[Task material]

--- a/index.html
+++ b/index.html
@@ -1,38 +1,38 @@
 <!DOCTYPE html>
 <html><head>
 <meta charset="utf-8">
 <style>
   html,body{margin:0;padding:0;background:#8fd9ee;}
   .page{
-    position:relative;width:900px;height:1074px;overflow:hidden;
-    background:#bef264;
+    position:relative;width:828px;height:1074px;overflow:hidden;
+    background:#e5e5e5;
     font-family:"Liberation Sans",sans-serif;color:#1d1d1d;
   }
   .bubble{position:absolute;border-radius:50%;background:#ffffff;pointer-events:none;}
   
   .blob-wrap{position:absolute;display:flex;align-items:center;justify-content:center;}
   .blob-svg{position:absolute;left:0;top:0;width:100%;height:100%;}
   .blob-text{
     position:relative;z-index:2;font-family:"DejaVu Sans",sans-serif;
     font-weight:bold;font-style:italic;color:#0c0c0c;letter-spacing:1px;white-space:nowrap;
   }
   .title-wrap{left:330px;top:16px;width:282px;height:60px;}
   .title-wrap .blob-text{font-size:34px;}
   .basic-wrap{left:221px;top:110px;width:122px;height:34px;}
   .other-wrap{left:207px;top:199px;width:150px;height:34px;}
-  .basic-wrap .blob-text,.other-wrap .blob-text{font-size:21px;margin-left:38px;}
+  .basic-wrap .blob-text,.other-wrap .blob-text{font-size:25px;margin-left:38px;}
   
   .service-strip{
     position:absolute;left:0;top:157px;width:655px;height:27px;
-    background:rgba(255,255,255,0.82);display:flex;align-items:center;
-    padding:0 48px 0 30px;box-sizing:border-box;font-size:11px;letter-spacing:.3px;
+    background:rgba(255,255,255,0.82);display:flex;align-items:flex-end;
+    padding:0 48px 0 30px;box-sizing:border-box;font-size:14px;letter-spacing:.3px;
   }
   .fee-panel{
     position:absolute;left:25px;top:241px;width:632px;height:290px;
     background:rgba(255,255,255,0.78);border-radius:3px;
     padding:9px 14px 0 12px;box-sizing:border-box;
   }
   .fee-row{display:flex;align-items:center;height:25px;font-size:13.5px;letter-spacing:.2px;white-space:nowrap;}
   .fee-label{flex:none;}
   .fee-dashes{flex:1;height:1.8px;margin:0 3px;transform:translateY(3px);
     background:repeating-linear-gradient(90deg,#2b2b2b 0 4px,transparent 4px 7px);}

[/Task material]

Instructions to follow:
Search the data for the word "nowrap" and report how many lines include it, with the number alone.

Task output:
2